_Work task_: Pull every line holding the word "footer" out of the data and copy it.

_Dataset excerpts_:

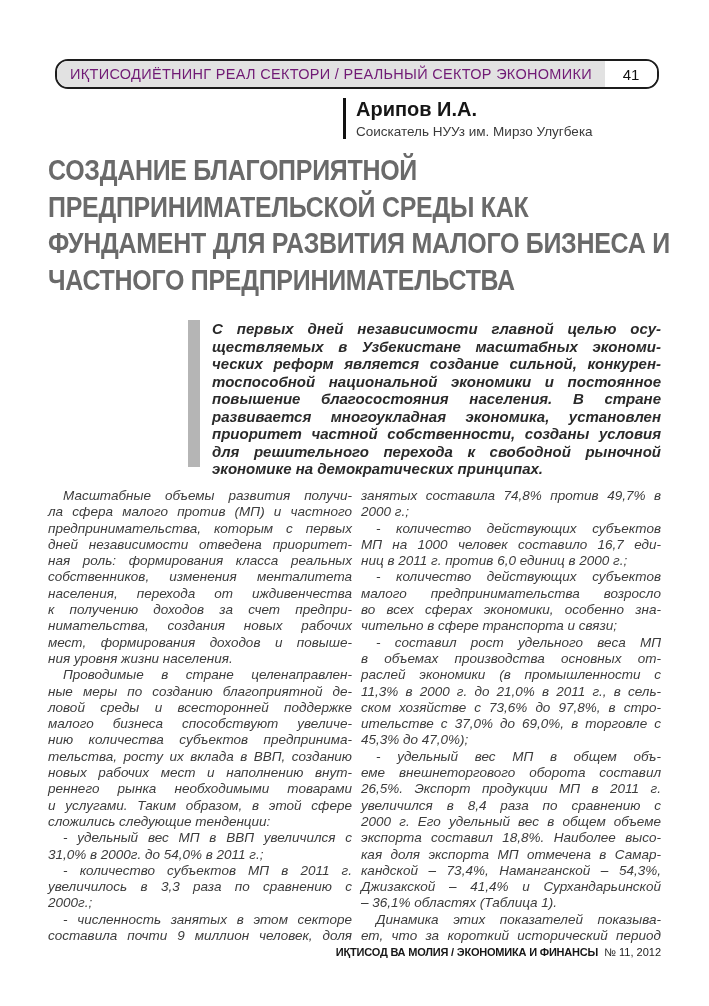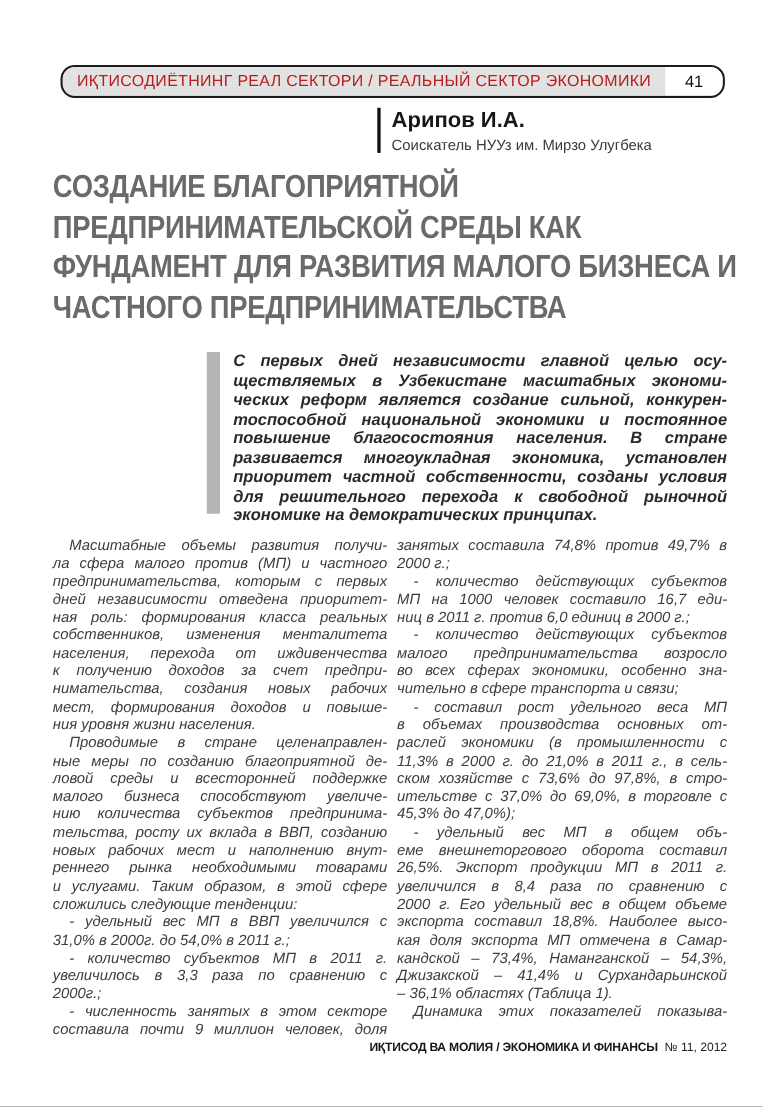--- a/index.html
+++ b/index.html
@@ -15,7 +15,7 @@
   }
   .header-section {
     flex:1; background:#e2e2e2; display:flex; align-items:center; justify-content:center;
-    font-size:14.5px; color:#b91c1c; letter-spacing:0.3px; white-space:nowrap;
+    font-size:14.5px; color:#701a75; letter-spacing:0.3px; white-space:nowrap;
   }
   .page-num {
     width:52px; background:#ffffff; display:flex; align-items:center; justify-content:center;

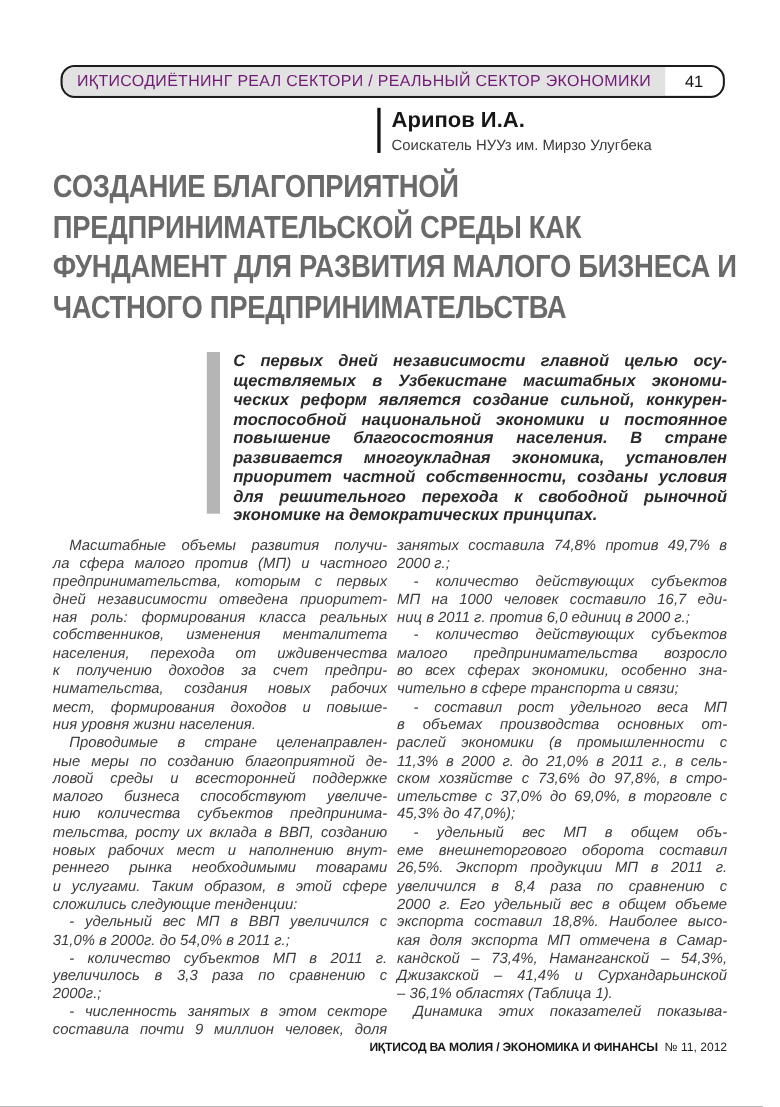--- a/index.html
+++ b/index.html
@@ -142,6 +142,7 @@
       <div class="bl">Джизакской – 41,4% и Сурхандарьинской</div>
       <div class="bl end">– 36,1% областях (Таблица 1).</div>
       <div class="bl ind">Динамика этих показателей показыва-</div>
+      <div class="bl">ет, что за короткий исторический период</div>
     </div>
 
   <div class="footer">

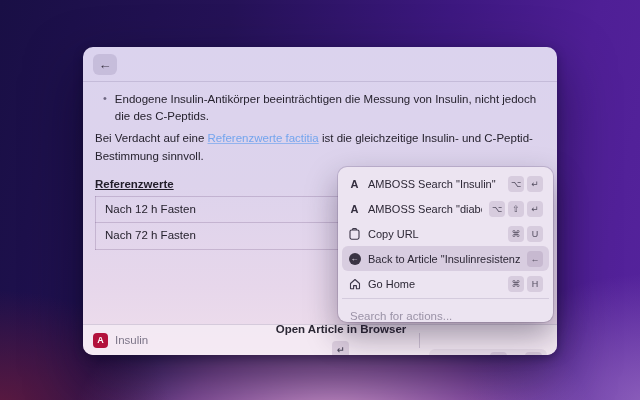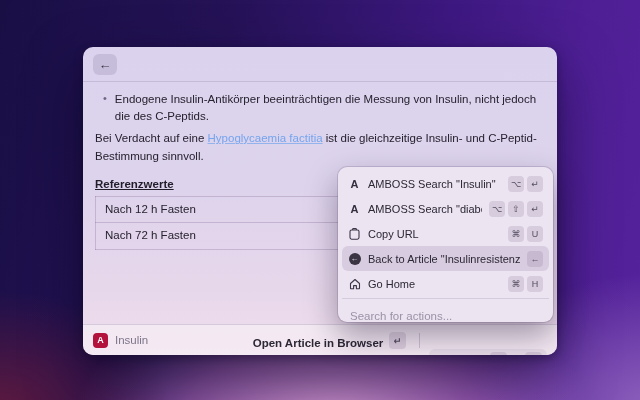--- a/index.html
+++ b/index.html
@@ -131,7 +131,7 @@
     </div>
 
     <div class="para">
-      <span>Bei Verdacht auf eine </span><a class="inline-link">Hypoglycaemia factitia</a><span> ist die gleichzeitige Insulin- und C-Peptid-Bestimmung sinnvoll.</span>
+      <span>Bei Verdacht auf eine </span><a class="inline-link">Referenzwerte factitia</a><span> ist die gleichzeitige Insulin- und C-Peptid-Bestimmung sinnvoll.</span>
     </div>
 
     <div class="section-heading">Referenzwerte</div>

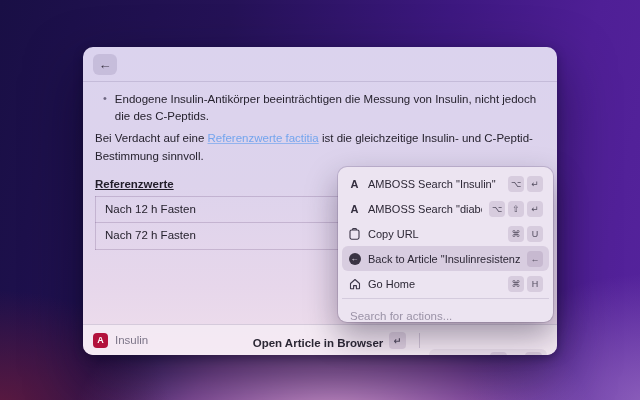--- a/index.html
+++ b/index.html
@@ -65,8 +65,8 @@
   .footer-source{margin-left:7px;color:#7d7689;font-size:11.5px;}
   .footer-right{margin-left:auto;display:flex;align-items:center;}
   .primary-action{
-    display:flex;align-items:flex-end;gap:6px;background:none;border:none;cursor:pointer;
-    font-family:inherit;font-size:11.5px;font-weight:700;color:#2c2835;padding:3px 4px;border-radius:6px;
+    display:flex;align-items:center;gap:6px;background:none;border:none;cursor:pointer;
+    font-family:inherit;font-size:11.5px;font-weight:700;color:#2c2835;padding:3px 4px;border-radius:6px;flex-direction:column;
   }
   .key{
     min-width:17px;height:17px;border-radius:4px;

_Response to the exercise_:
   <div class="footer">
   .footer-source{margin-left:7px;color:#7d7689;font-size:11.5px;}
   .footer-right{margin-left:auto;display:flex;align-items:center;}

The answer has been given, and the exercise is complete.